## Exercise instructions
The reply should hold only the lines from the one with "html: none ->" to the one with "html: <div>2017年搬迁至目前的厂房 获取职业健康安全管理体系证书", both ends kept, exactly as they appear below, without any pictures.

## Material for this exercise
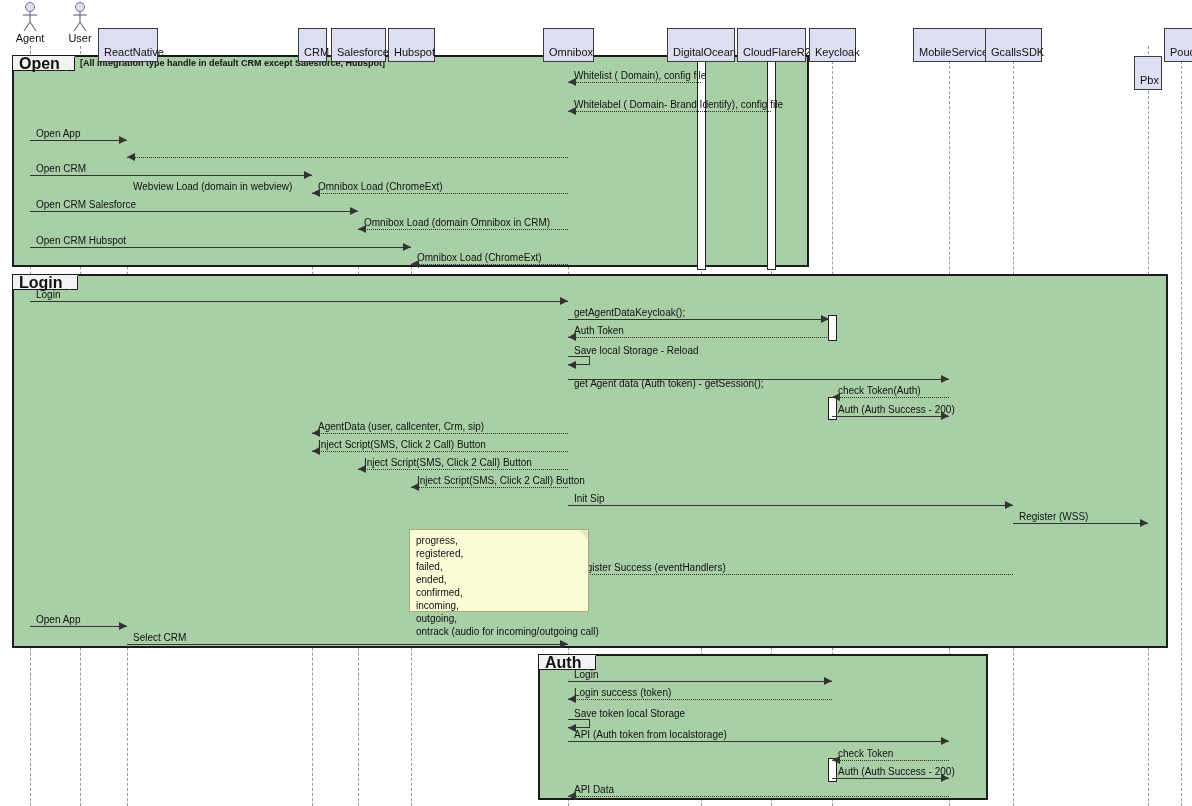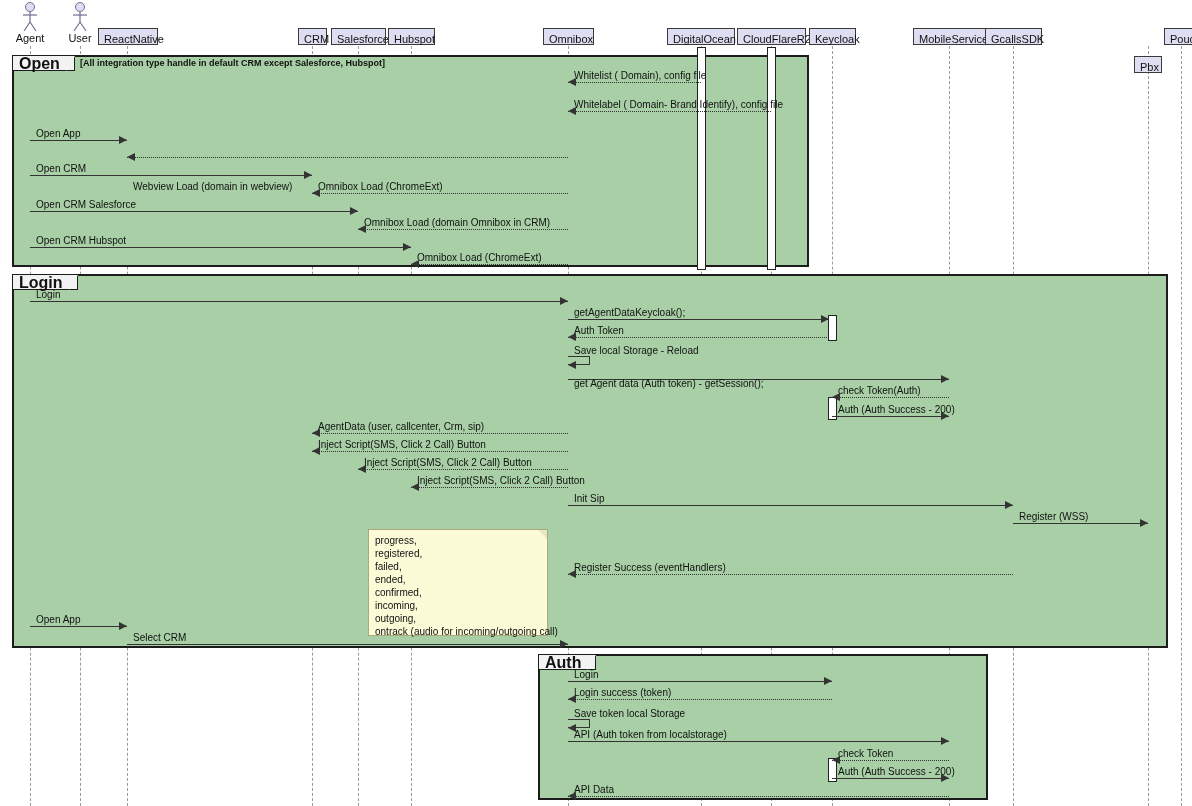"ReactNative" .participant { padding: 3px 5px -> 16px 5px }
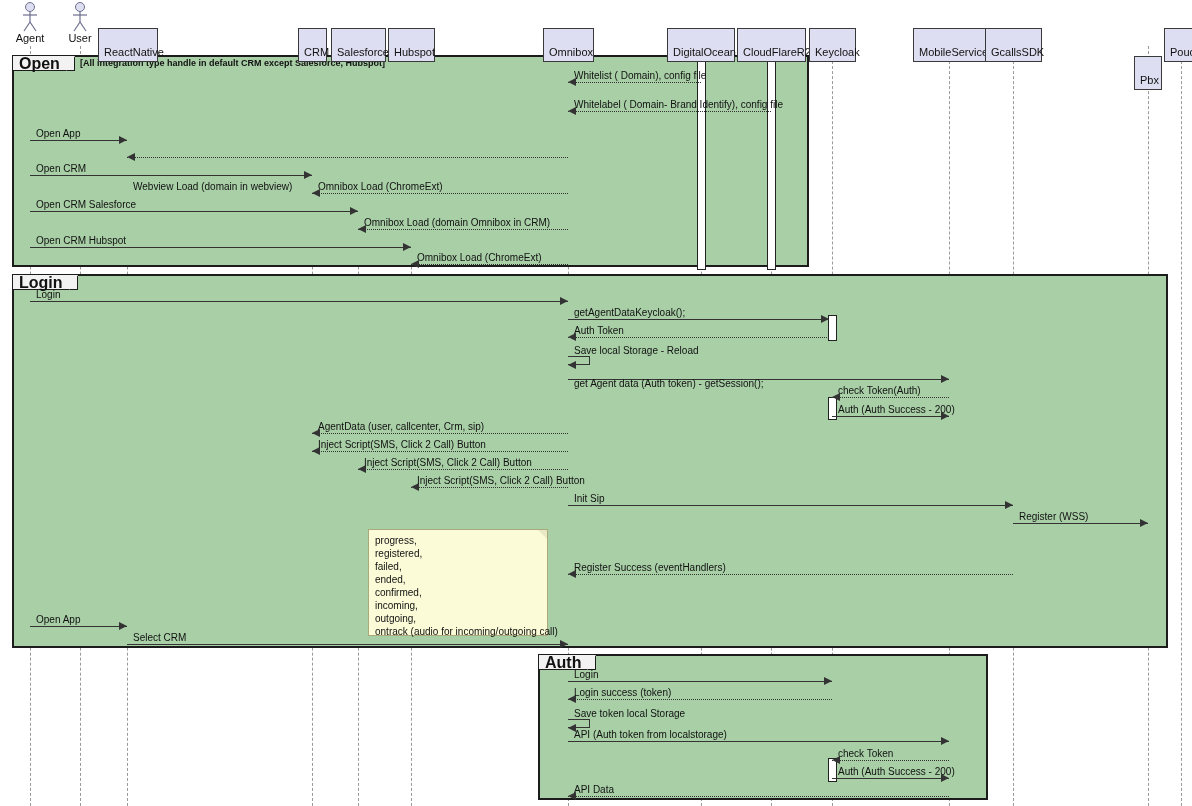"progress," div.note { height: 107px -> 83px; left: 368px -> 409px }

...

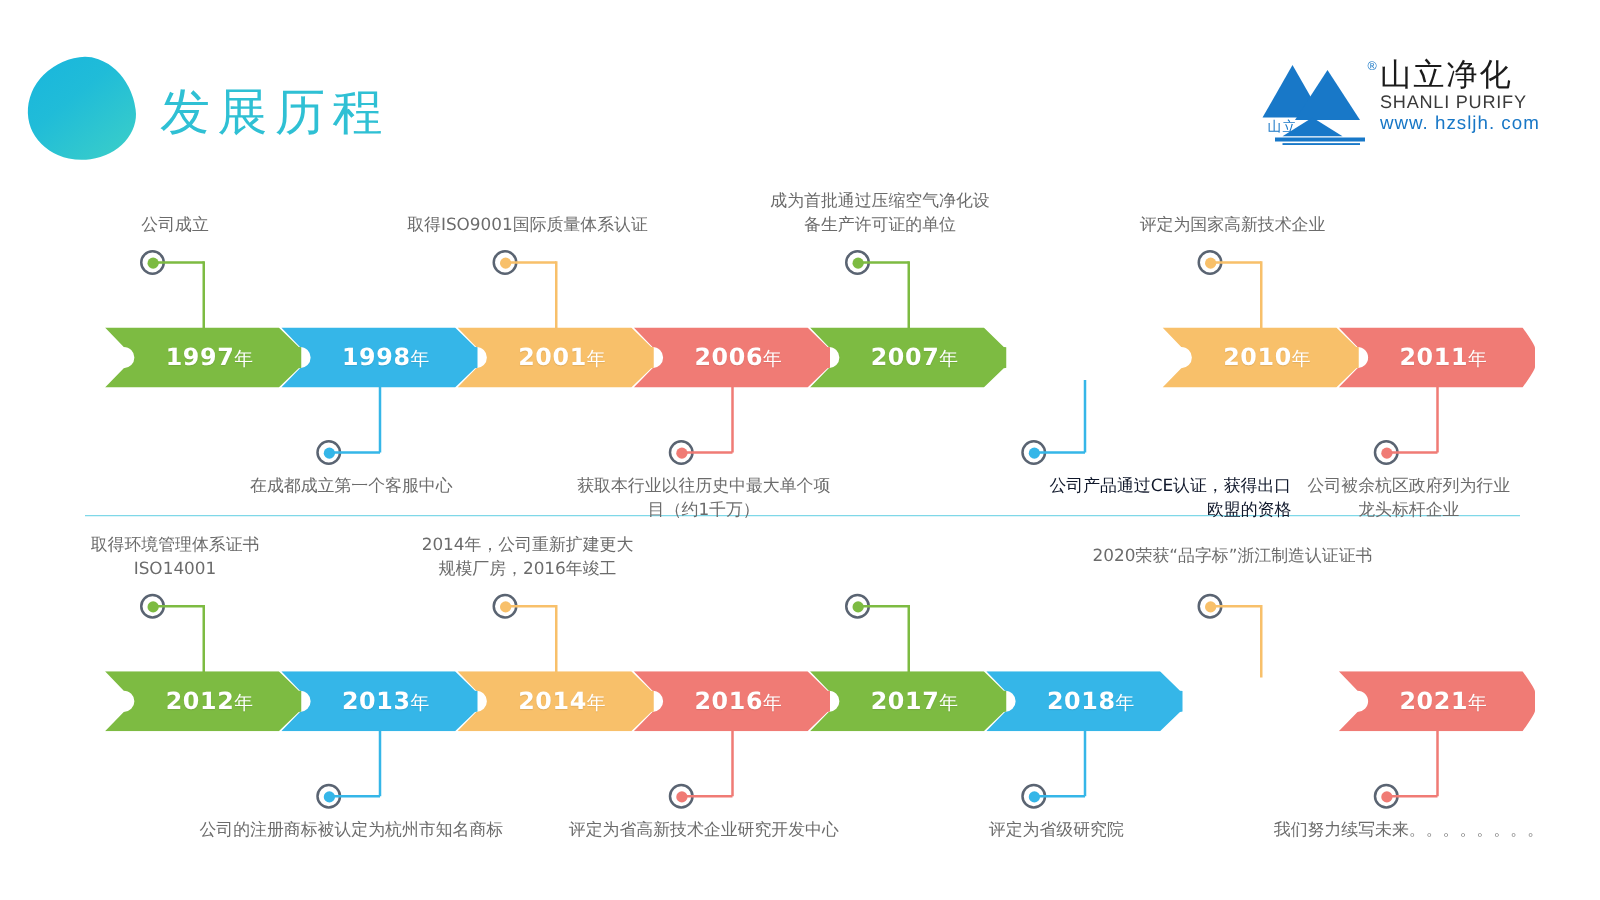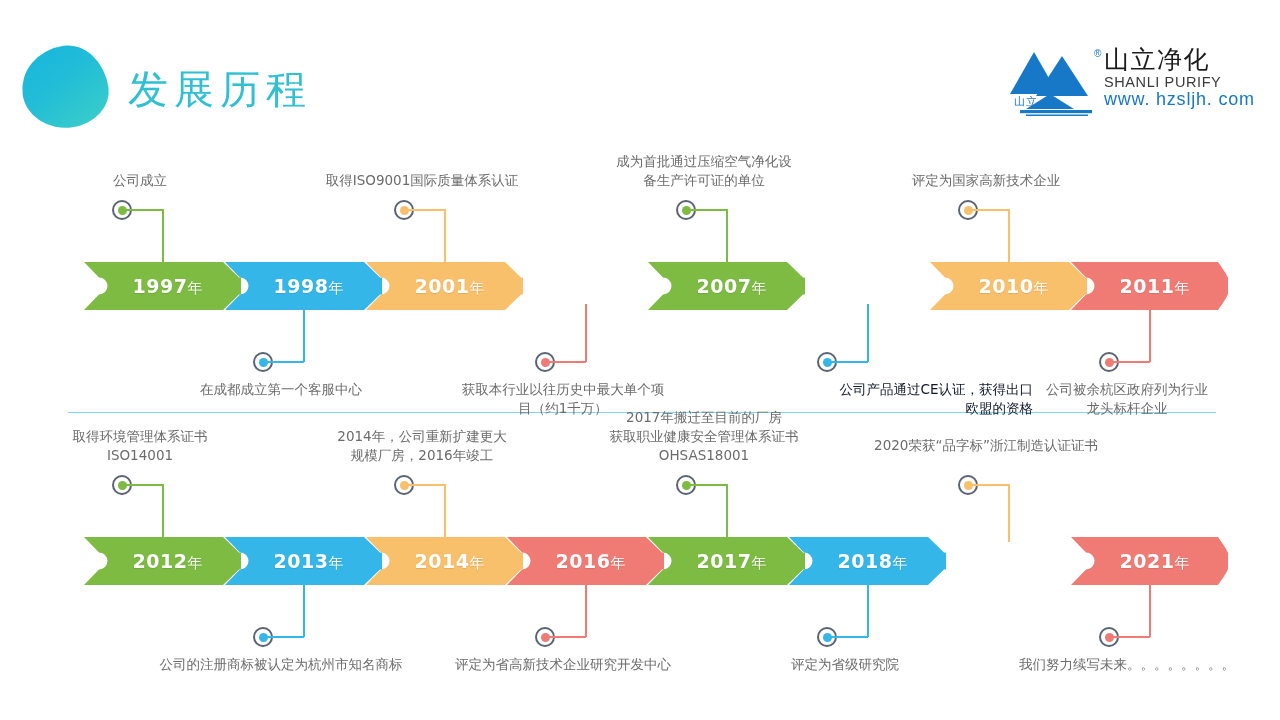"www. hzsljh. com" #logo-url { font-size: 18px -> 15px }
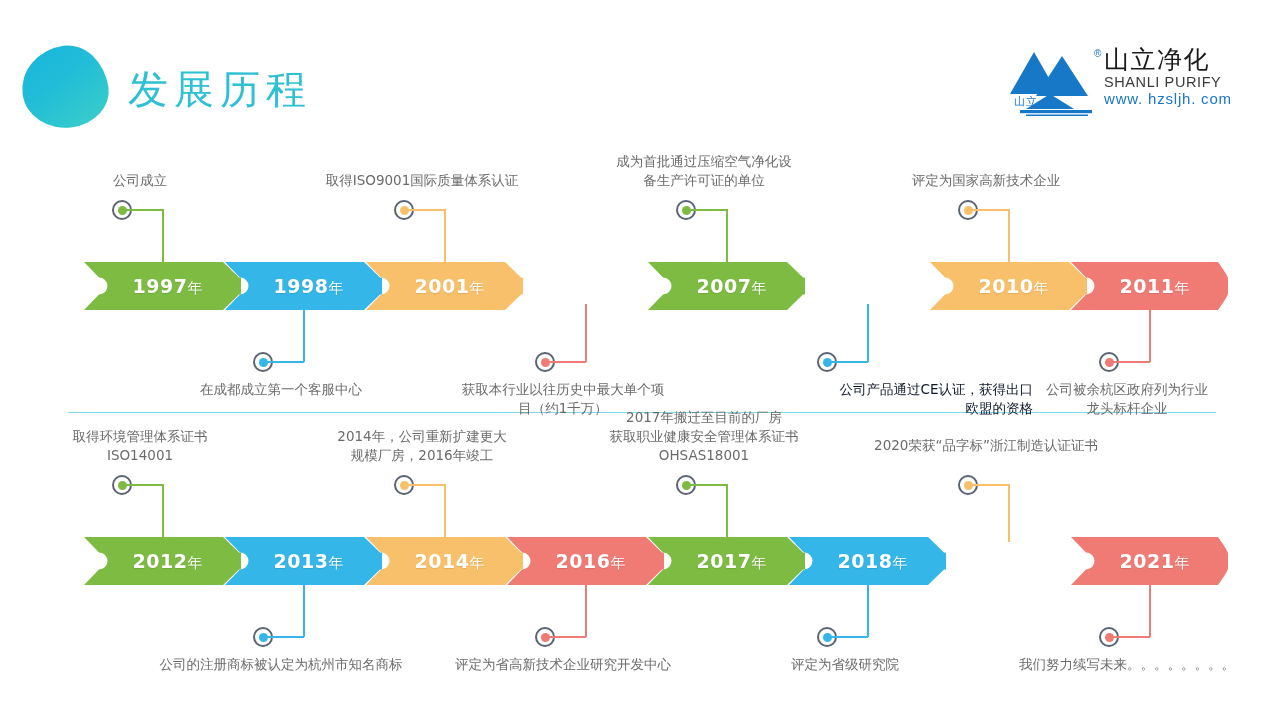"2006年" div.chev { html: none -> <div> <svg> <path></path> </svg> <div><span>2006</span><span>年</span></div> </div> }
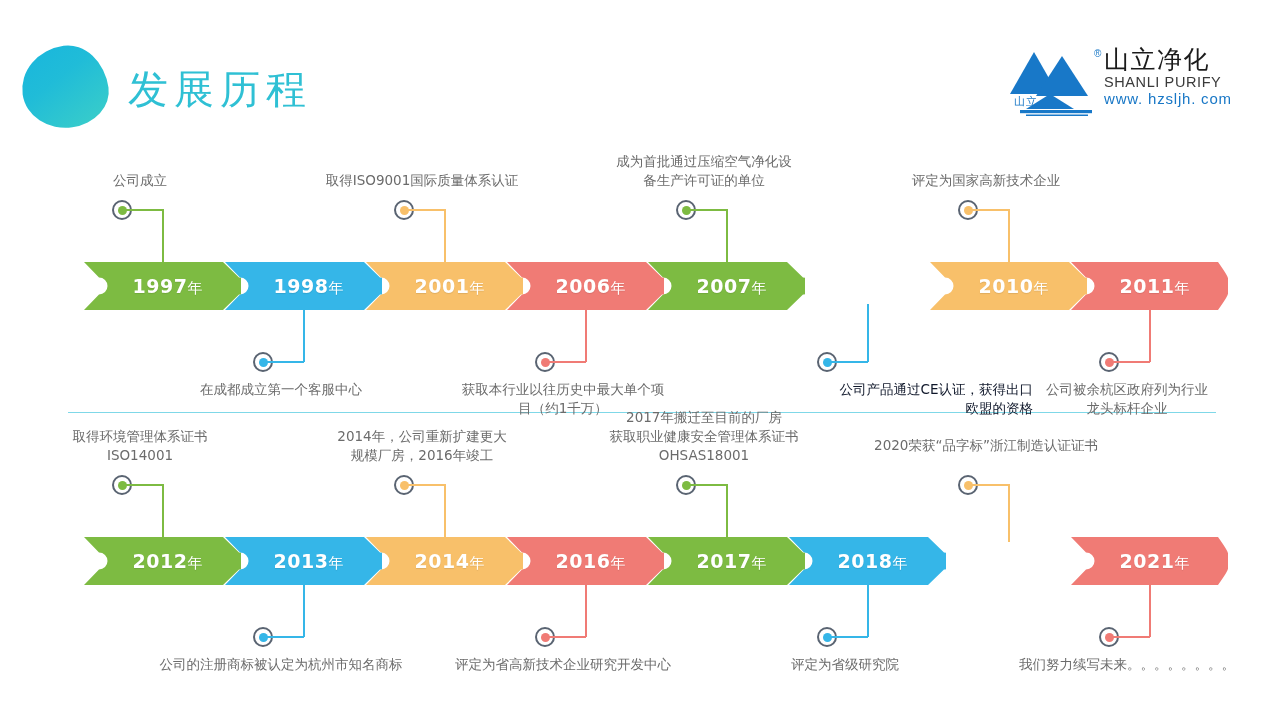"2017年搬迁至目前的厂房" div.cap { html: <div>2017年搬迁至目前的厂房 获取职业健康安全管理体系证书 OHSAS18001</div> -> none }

## Problem solution
"2006年" div.chev { html: none -> <div> <svg> <path></path> </svg> <div><span>2006</span><span>年</span></div> </div> }
"2017年搬迁至目前的厂房" div.cap { html: <div>2017年搬迁至目前的厂房 获取职业健康安全管理体系证书 OHSAS18001</div> -> none }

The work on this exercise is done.